Deporte y dopaje a través de los años, o el resultado a cualquier precio

Desde que el deporte de competición existe, los atletas cuentan con los fortificantes más variados, algunos poco apetitosos, otros directamente peligrosos, para conseguir medallas, sin preocuparse por su salud.

Para estimular su testosterona, los antiguos griegos comían testículos de cordero, mientras que el médico gladiador Claudius Galen recetaba pezuñas de burro abisinio hervidas, aromatizadas con pétalos de rosa.

"Además de consumir estricnina (...) los atletas de la antigüedad también utilizaron el hashish, la nuez de cola, estimulantes a base de cactus y setas, con un éxito variable", escribió en 2006 Yush Lee, un abogado californiano, en un artículo científico sobre la ley y el dopaje.

Desde finales del siglo XIX, el arsenal de dopaje de los deportistas incluye la cocaína y la heroína -que combinadas se conocen como "speedball"-, como demuestra la muerte de un ciclista durante una carrera en 1986 después de haber tomado esa mezcla.

En 1904, Thomas Hicks corrió el maratón olímpico tras haber ingerido un cóctel de coñac y estricnina, componente autorizado antaño como matarratas. Ganó la carrera, pero estuvo a punto de dejarse la vida.

En los años 30, un club de fútbol británico elogiaba las inyecciones de extracto de glándulas de mono.

"El dopaje seguramente ha existido siempre, no es algo nuevo", subraya Carsten Lundby, un experto en dopaje del Instituto de Fisiología de la Universidad de Zúrich.

Para numerosos atletas profesionales, explicó a la AFP, "el deseo de ganar" supera todos los riesgos para la salud o la vergüenza de figurar en el pelotón de los tramposos deshonrados, como el ciclista Lance Armstrong o el atleta Ben Johnson.
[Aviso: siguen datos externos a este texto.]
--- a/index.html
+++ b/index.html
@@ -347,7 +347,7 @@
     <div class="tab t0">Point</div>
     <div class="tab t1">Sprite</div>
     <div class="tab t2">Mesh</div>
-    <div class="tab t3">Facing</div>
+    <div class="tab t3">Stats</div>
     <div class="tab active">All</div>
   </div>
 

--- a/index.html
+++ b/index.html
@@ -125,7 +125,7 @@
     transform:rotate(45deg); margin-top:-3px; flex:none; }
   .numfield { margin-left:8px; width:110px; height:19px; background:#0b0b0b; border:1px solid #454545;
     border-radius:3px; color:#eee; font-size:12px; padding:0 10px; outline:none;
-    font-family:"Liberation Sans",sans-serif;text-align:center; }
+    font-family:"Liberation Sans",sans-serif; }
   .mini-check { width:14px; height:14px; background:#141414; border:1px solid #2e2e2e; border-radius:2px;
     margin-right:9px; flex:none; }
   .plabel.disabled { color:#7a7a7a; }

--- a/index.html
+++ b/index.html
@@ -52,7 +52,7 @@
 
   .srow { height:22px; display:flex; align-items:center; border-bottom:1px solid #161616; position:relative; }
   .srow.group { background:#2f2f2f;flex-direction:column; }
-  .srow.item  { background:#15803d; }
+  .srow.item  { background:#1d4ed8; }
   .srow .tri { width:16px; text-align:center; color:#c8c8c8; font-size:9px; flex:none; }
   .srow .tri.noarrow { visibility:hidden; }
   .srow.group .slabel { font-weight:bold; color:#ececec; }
En un sondeo realizado en los años 1980 y 1990, la mitad de los atletas de élite se declaraban dispuestos a tomar una droga indetectable para ganar, incluso si fuera a matarles en cinco años.

La misma actitud, según Lundby, existe en cuanto a la droga favorita de los ciclistas, la eritropoyetina o EPO, que estimula la producción de glóbulos rojos que transporta el oxígeno.

Utilizados con fines de dopaje, el EPO y otros productos similares -muchos de los cuales no están registrados para un uso médico- pueden aumentar el riesgo de enfermedad cardíaca, de accidente cerebrovascular y de coágulos sanguíneos.

Y no parece que este problema esté a punto de desaparecer, como acaba de recordar el escándalo del dopaje de Estado ruso antes de los Juegos de Rio-2016.

Según el sociólogo del deporte Fabien Ohl, de la Universidad de Lausana, "es ilusorio pensar que vamos a deshacernos del dopaje", incluso si los expertos señalan que la carrera hacia los nuevos productos dopantes se halla en este momento en un punto muerto.

La mayoría de los productos utilizados hoy -EPO, transfusiones sanguíneas, hormonas de crecimiento y esteroides- existen desde hace décadas.

En cuanto al "dopaje genético", que podría constituir la próxima amenaza, todavía no se ha materializado, según los observadores.

Utilizados desde hace decenas de años para aumentar el nivel de oxígeno y el rendimiento físico, las transfusiones sanguíneas siguen siendo por su parte muy difícilmente detectables, recuerda Lundby.

Para muchos, la mejor esperanza para asegurar una igualdad de oportunidades en la cancha no reposa en nuevas técnicas científicas, sino en el pasaporte biológico del atleta introducido hace unos años para repertoriar los niveles de productos químicos en la sangre y la orina, y detectar las diferencias a lo largo de la carrera de un deportista.

Este sistema, que permite conservar los datos durante años, volvió el dopaje sanguíneo mucho más difícil pero no totalmente imposible. Porque los tramposos se adaptaron.

Pasaron a las "microdosis", es decir al consumo de cantidades mucho más pequeñas de una sustancia pero más a menudo.

"Se podría decir que la lucha antidopaje perdió esta manga", señala Fabien Ohl. Pero para él, "es mejor que los atletas tomen microdosis en lugar de fuertes dosis, más arriesgadas para ellos".